Pursuant to Section 13 or 15(d) of the Securities Exchange Act of 1934

Date of Report (Date of earliest event reported):  September 30, 2013

ULTRA SUN CORPORATION
(Exact name of registrant as specified in its charter)

Nevada
000-53571
20-1898270
(State or other jurisdiction of incorporation)
(Commission File Number)
(IRS Employer Identification No.)

1646 W. Pioneer Blvd., Suite 120, Mesquite, NV 89027
(Address of principal executive offices, including Zip Code)

Registrant’s telephone number, including area code:  (702) 346-3906

______________________________________________________
(Former name or former address, if changed since last report)

Check the appropriate box below if the Form 8-K filing is intended to simultaneously satisfy the filing obligation of the registrant under any of the following provisions:

o
Written communications pursuant to Rule 425 under the Securities Act (17 CFR 230.425)

o
Soliciting material pursuant to Rule 14a-12 under the Exchange Act (17 CFR 240.14a-12)

o
Pre-commencement communications pursuant to Rule 14d-2(b) under the Exchange Act (17 CFR 240.14d-2(b))

o
Pre-commencement communications pursuant to Rule 13e-4(c) under the Exchange Act (17 CFR 240.13e-4(c))
 
 
 

 

Item 1.01  Entry Into a Material Definitive Agreement.

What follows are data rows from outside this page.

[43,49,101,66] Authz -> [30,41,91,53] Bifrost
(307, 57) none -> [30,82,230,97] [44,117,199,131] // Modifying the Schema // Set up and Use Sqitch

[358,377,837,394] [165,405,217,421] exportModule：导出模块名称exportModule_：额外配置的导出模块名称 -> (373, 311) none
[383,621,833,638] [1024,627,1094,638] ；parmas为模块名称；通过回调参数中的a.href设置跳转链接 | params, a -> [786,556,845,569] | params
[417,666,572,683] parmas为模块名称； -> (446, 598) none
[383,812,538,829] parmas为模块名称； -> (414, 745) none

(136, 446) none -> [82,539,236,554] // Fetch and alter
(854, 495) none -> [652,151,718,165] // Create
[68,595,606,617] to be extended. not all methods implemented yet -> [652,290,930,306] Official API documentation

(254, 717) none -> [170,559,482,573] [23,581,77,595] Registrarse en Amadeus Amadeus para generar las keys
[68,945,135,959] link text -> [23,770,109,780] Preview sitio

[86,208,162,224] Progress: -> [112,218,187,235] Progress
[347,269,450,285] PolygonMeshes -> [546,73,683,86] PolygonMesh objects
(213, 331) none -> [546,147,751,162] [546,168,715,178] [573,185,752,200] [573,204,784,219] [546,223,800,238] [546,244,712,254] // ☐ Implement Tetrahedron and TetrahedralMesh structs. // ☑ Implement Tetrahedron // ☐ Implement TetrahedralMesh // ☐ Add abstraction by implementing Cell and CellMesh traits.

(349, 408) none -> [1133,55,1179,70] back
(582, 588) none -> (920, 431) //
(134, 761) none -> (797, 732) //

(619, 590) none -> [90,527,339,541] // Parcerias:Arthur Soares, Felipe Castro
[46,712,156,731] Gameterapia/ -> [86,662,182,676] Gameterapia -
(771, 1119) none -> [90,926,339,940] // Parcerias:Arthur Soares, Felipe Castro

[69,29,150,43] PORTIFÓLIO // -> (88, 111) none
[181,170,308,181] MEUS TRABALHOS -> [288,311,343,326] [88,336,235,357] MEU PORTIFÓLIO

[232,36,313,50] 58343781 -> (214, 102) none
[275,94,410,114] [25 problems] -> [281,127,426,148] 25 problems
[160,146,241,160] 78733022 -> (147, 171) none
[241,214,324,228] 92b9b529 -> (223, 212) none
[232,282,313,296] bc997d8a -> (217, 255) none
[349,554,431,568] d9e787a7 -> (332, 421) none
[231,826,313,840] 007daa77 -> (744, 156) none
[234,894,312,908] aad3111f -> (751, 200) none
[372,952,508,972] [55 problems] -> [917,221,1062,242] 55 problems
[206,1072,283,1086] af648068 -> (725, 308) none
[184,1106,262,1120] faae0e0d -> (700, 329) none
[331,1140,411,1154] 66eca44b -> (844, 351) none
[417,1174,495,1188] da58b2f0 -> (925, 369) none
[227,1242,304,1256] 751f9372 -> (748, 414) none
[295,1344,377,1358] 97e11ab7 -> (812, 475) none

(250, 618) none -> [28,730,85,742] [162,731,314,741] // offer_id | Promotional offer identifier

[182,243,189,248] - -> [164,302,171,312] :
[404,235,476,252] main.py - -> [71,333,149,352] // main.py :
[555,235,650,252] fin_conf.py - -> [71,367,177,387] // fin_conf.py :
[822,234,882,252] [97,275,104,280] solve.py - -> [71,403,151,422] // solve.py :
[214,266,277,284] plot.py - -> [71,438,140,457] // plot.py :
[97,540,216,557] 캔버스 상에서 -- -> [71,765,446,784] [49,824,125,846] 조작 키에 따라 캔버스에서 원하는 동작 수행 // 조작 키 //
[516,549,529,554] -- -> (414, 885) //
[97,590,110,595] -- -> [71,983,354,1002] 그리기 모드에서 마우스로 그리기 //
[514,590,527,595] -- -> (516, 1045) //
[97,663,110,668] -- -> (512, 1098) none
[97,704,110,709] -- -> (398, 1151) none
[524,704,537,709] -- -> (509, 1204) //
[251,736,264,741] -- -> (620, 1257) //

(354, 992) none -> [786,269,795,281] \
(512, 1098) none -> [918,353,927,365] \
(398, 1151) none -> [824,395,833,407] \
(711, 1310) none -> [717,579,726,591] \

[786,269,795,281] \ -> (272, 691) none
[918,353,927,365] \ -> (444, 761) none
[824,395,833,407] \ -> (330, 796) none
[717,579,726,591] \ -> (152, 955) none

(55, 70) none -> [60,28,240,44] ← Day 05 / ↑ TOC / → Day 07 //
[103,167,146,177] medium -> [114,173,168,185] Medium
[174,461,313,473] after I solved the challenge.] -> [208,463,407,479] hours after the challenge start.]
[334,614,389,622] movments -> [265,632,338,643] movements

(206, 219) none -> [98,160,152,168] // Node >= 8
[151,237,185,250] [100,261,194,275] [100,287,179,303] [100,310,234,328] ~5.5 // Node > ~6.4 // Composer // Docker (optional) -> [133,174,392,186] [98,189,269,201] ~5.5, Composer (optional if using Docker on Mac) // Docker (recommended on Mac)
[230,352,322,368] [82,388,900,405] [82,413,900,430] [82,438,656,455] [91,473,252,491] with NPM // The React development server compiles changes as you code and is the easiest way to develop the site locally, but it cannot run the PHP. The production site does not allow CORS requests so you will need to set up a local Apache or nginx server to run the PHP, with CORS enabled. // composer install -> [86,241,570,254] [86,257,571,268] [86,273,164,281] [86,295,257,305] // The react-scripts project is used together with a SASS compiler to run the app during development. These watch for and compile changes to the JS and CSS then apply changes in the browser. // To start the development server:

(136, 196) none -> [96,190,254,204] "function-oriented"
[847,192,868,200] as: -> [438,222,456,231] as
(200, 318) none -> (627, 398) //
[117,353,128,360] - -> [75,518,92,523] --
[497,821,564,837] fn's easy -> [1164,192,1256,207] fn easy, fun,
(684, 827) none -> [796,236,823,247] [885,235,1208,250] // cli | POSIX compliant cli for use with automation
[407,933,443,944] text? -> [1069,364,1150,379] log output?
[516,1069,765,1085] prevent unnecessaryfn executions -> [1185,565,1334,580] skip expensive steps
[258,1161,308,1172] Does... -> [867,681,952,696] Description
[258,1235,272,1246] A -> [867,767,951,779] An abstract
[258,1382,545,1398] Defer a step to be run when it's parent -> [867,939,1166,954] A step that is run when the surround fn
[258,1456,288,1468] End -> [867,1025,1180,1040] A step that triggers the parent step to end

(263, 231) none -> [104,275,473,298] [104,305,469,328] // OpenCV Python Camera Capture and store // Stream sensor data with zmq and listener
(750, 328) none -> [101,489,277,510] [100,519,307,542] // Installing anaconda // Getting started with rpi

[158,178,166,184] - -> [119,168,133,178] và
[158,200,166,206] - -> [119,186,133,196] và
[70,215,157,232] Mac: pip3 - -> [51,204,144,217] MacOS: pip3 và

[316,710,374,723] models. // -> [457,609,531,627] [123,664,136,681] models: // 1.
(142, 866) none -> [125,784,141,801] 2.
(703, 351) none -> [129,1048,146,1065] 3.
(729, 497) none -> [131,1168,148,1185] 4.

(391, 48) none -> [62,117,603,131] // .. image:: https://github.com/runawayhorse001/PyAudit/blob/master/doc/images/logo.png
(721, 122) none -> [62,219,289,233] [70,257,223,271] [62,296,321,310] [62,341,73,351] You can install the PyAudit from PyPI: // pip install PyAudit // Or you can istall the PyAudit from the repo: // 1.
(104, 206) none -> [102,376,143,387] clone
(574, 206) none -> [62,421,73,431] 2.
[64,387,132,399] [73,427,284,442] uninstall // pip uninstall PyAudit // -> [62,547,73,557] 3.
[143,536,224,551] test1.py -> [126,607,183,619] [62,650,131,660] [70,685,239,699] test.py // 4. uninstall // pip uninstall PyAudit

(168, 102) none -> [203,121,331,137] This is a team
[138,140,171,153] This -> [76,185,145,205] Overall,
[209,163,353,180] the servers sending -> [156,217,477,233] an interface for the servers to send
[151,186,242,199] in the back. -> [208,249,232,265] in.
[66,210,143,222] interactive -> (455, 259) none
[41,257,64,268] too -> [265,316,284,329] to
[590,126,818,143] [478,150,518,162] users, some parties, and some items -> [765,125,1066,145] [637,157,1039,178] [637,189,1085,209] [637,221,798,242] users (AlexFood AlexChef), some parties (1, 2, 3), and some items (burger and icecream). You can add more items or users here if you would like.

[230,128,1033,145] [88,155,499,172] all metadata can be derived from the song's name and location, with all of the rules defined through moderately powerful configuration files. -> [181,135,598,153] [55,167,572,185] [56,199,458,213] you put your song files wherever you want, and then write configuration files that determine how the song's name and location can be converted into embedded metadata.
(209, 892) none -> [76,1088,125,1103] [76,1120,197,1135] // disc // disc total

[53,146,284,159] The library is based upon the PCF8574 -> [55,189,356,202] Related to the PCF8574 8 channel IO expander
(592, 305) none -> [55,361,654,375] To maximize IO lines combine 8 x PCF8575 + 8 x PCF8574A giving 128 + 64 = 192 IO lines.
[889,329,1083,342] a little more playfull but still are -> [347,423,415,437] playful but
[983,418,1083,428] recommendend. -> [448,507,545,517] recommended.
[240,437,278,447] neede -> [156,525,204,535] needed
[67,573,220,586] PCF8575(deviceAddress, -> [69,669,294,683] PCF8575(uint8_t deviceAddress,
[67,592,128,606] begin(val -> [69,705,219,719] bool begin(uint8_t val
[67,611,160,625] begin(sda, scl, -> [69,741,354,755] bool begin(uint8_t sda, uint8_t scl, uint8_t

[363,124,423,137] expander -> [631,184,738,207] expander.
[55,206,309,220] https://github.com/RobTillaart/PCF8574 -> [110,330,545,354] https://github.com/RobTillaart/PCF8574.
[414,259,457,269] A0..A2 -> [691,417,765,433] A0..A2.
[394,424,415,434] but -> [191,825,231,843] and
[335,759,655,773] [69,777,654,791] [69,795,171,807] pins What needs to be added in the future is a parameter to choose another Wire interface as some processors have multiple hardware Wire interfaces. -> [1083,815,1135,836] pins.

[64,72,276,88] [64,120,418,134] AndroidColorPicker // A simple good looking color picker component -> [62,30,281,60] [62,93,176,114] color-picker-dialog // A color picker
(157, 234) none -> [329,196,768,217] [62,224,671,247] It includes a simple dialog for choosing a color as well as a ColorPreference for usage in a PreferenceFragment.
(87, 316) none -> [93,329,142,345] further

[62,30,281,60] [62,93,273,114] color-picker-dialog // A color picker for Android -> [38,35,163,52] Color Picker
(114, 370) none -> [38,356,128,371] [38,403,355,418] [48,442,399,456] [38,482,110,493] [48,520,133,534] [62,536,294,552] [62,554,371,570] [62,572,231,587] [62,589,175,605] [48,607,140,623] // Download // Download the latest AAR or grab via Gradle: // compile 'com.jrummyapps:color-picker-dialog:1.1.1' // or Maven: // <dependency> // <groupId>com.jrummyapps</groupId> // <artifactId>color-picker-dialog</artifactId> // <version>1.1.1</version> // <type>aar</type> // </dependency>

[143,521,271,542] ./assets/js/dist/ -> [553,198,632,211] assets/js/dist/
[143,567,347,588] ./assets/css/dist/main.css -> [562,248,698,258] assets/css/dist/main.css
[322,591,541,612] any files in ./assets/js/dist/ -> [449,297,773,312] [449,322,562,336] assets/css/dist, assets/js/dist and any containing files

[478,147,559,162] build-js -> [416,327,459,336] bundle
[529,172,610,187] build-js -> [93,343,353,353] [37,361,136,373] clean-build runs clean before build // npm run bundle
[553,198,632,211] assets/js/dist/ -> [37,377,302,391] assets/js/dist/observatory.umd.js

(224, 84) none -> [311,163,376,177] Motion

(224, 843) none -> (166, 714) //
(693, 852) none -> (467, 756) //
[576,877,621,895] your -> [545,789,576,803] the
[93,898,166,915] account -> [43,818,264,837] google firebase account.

Reference is made to the disclosure made under Item 2.01 of this Report which is incorporated herein by reference.

Item 2.01  Completion of Acquisition or Disposition of Assets.

On September 30, 2013, Ultra Sun Corp., a Nevada corporation (the “Registrant”), completed the sale of all the assets and business known as “Sahara Sun Tanning” located at 87 E. State Road 73, Saratoga Springs, Utah, to LST Utah, LLC (“LST”), an unrelated third party, for a cash purchase price of $60,000.  The Registrant paid a broker’s fee of $10,000 to Coldwell Banker Commercial, which represented the Registrant in connection with the sale of the tanning salon business and the transaction with LST.  In connection with the transaction, LST acquired all the assets of the tanning salon business, including inventory and entered into a new lease with the landlord for the premises in which the business is located.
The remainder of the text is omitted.